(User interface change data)
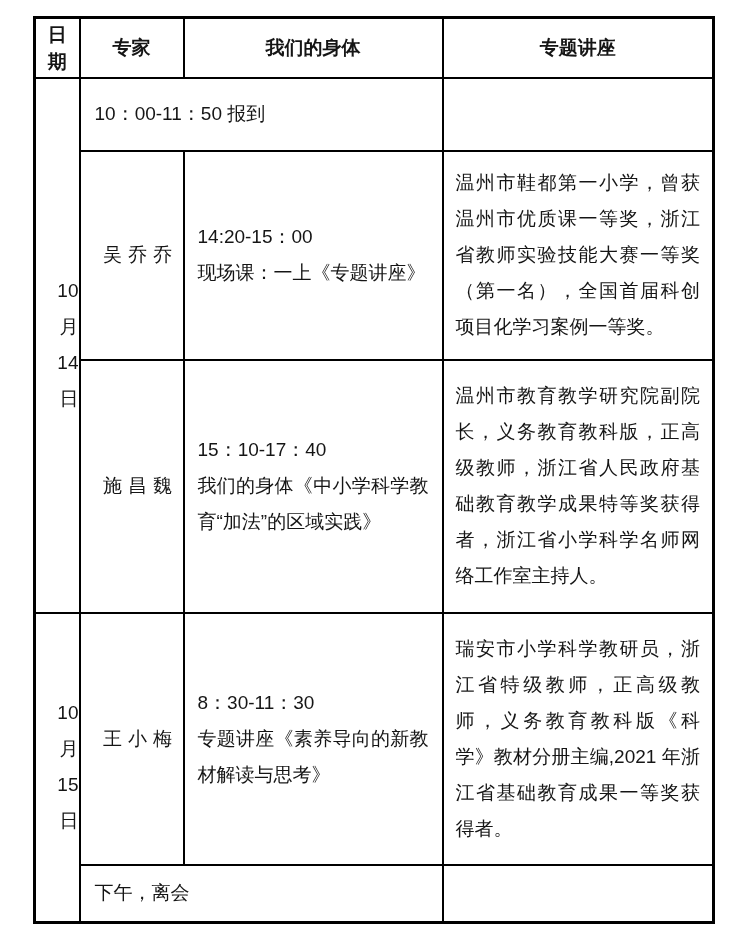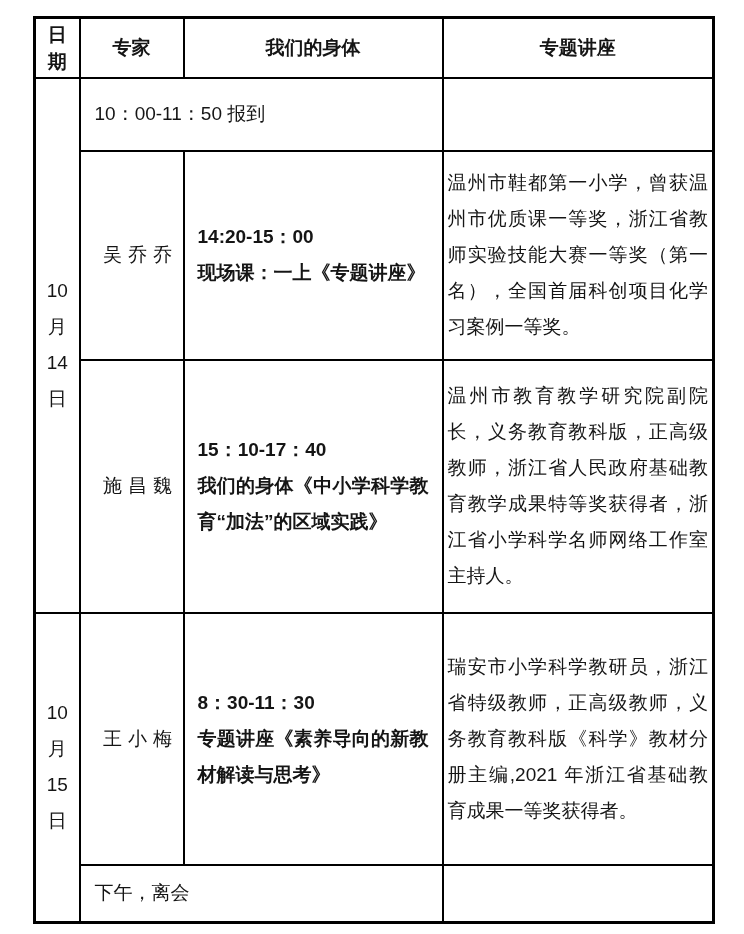"温州市鞋都第一小学，曾获温州市优质课一等奖，浙江省教师实验技能大赛一等奖（第一名" td.intro-cell { padding: 0 4px -> 0 12px }
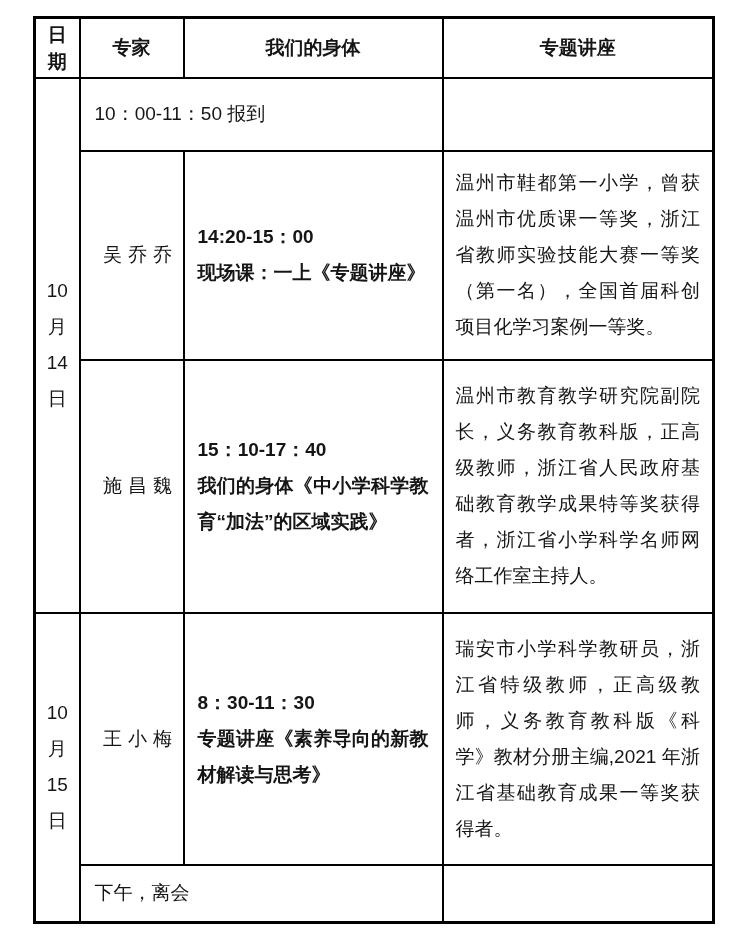"14:20-15：00" td.time-cell { font-weight: bold -> none }
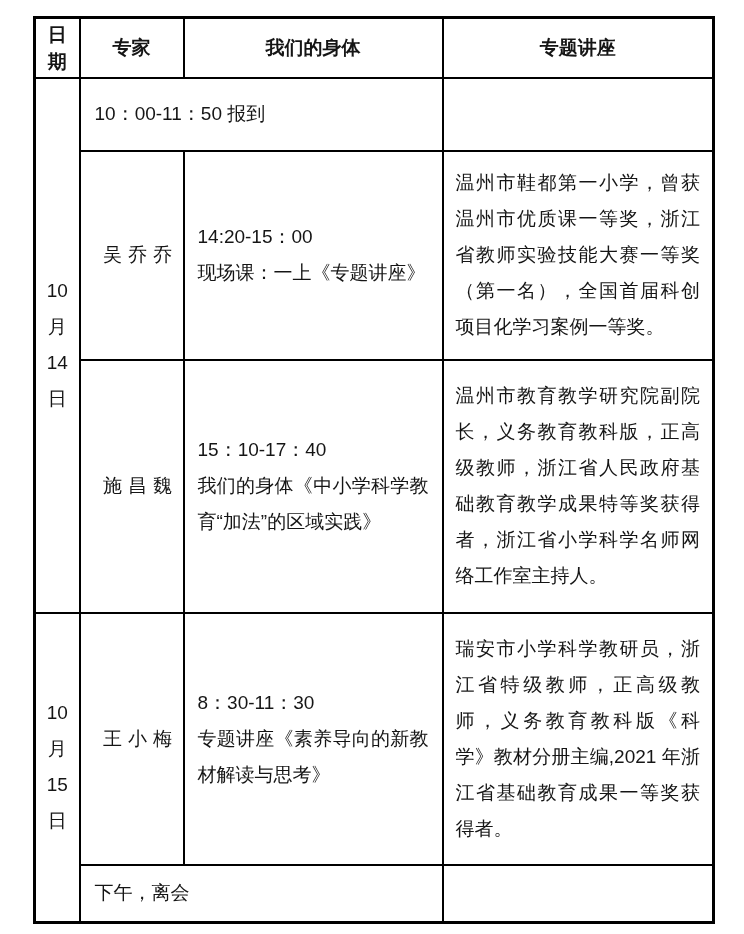"10" td.date-cell { text-align: center -> right }
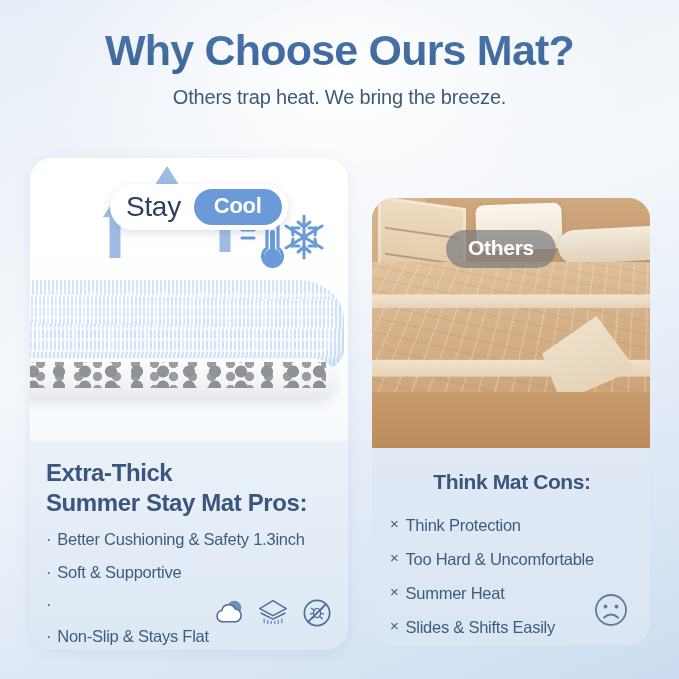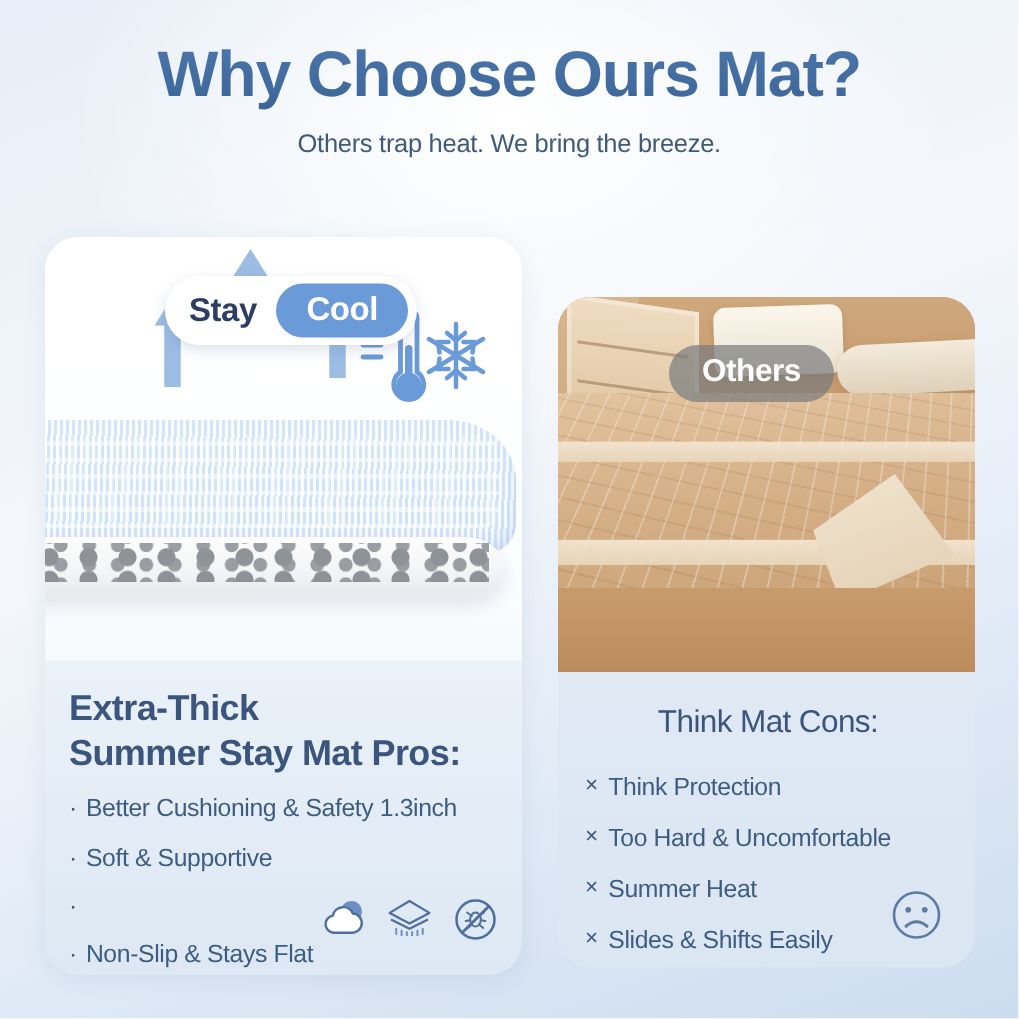"Others trap heat. We bring" .subtitle { font-size: 17px -> 20px }
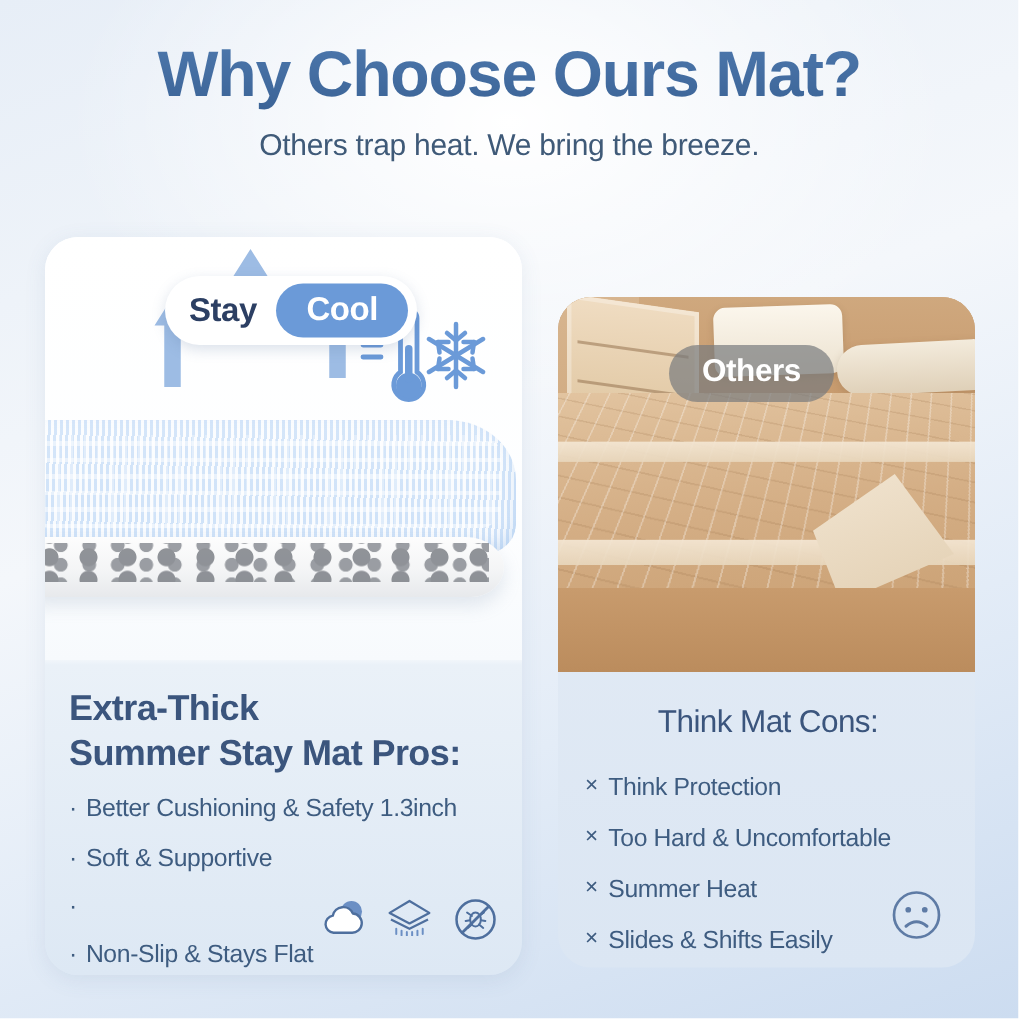"Stay" .badge-stay .stay { font-size: 22px -> 28px; font-weight: 700 -> 400 }
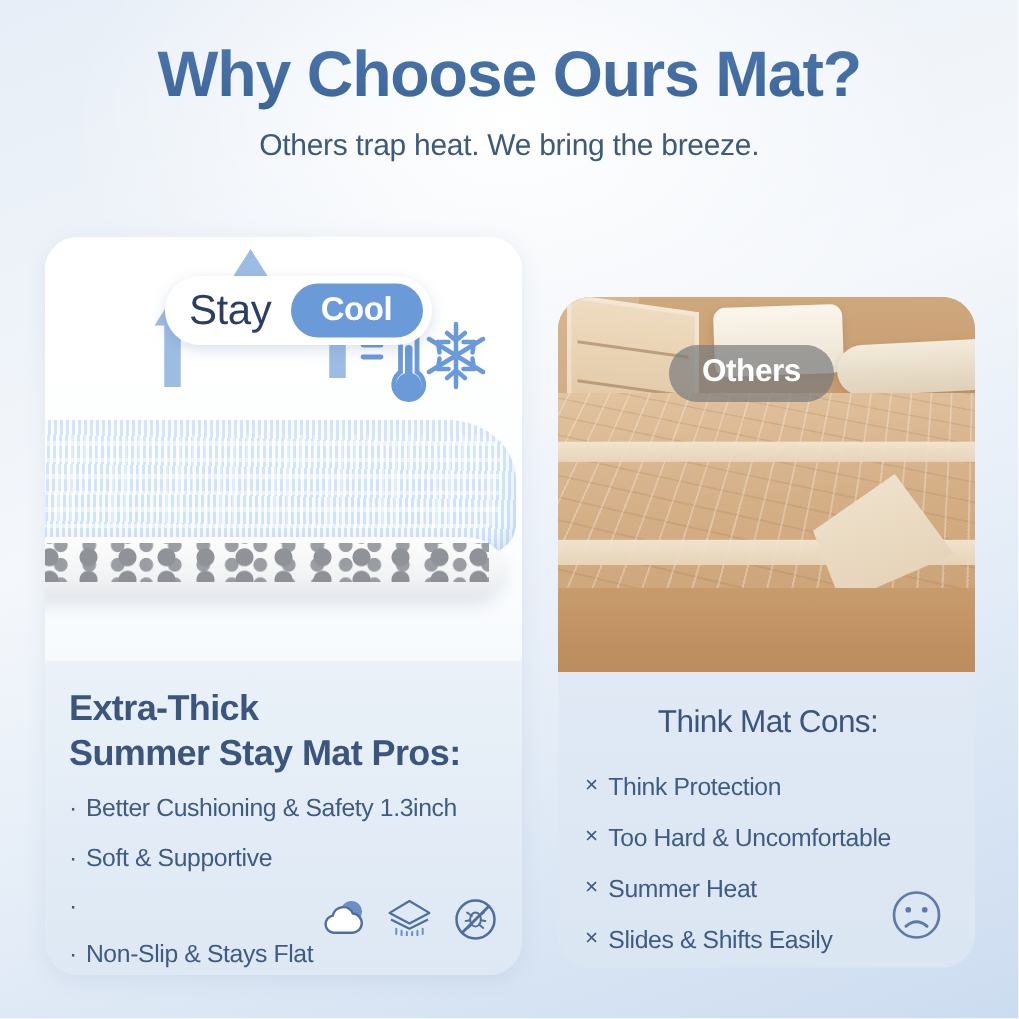"Think Mat Cons:" .heading-right { font-weight: 400 -> 700 }
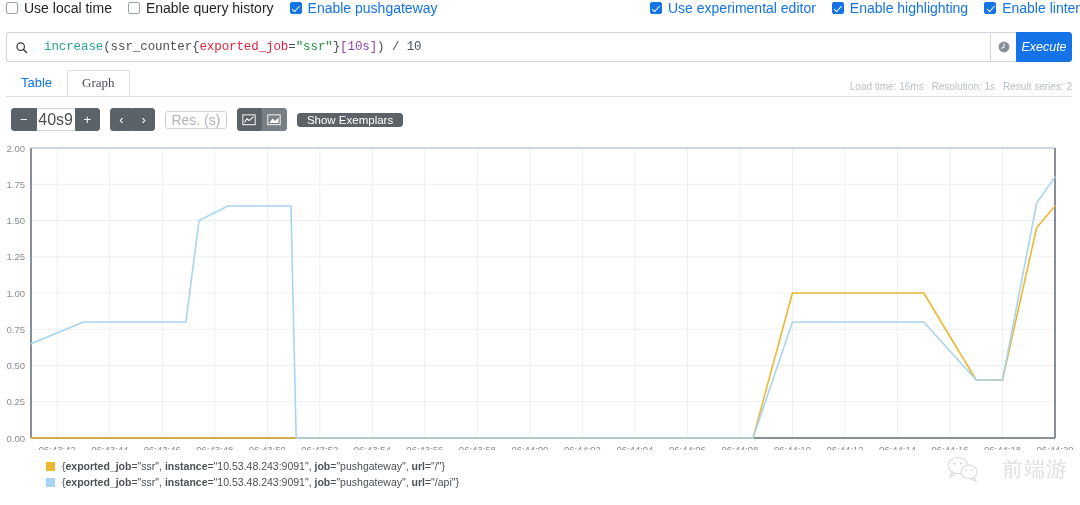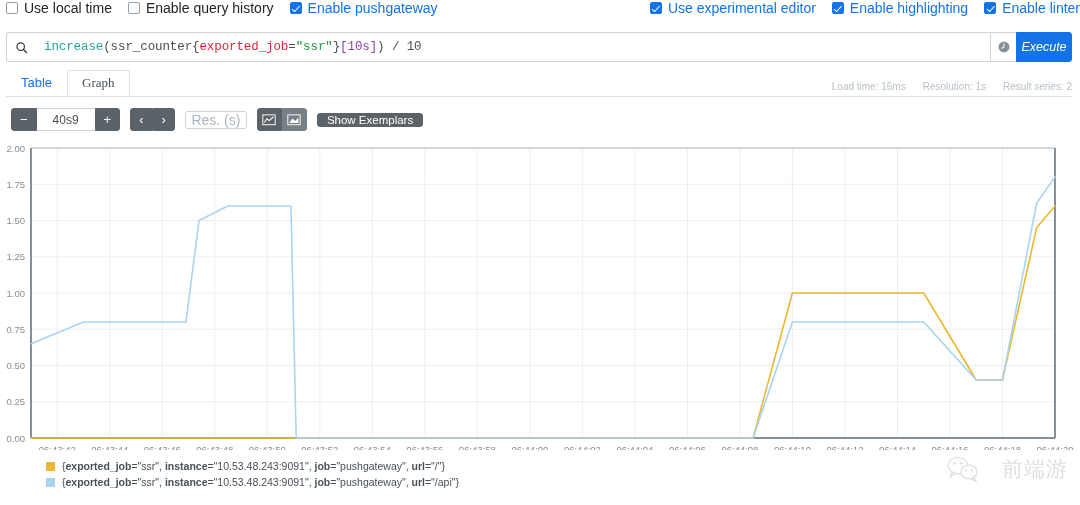"Load time: 16ms" .meta { gap: 17px -> 8px }
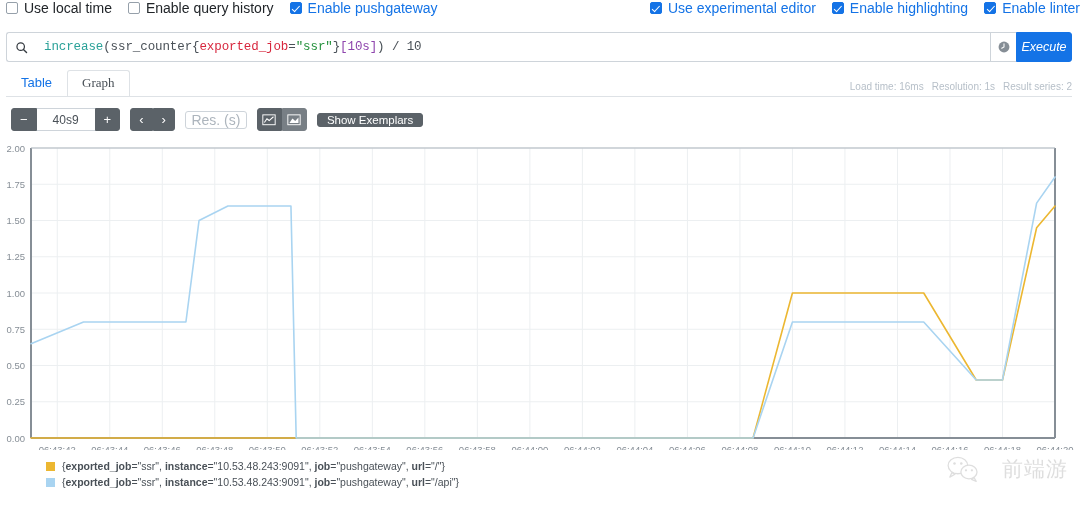"40s9" .range-val { font-size: 12px -> 16px; width: 58px -> 38px }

- What the task requires -
Every line above in the stretch from the one with "font-weight: bold ->" through the one with "font-weight: 400 ->" is to be transcribed exactly, ends included. No picture is copied.

- Reply to the task -
"14:20-15：00" td.time-cell { font-weight: bold -> none }
"10" td.date-cell { text-align: center -> right }
"Others trap heat. We bring" .subtitle { font-size: 17px -> 20px }
"Stay" .badge-stay .stay { font-size: 22px -> 28px; font-weight: 700 -> 400 }
"Think Mat Cons:" .heading-right { font-weight: 400 -> 700 }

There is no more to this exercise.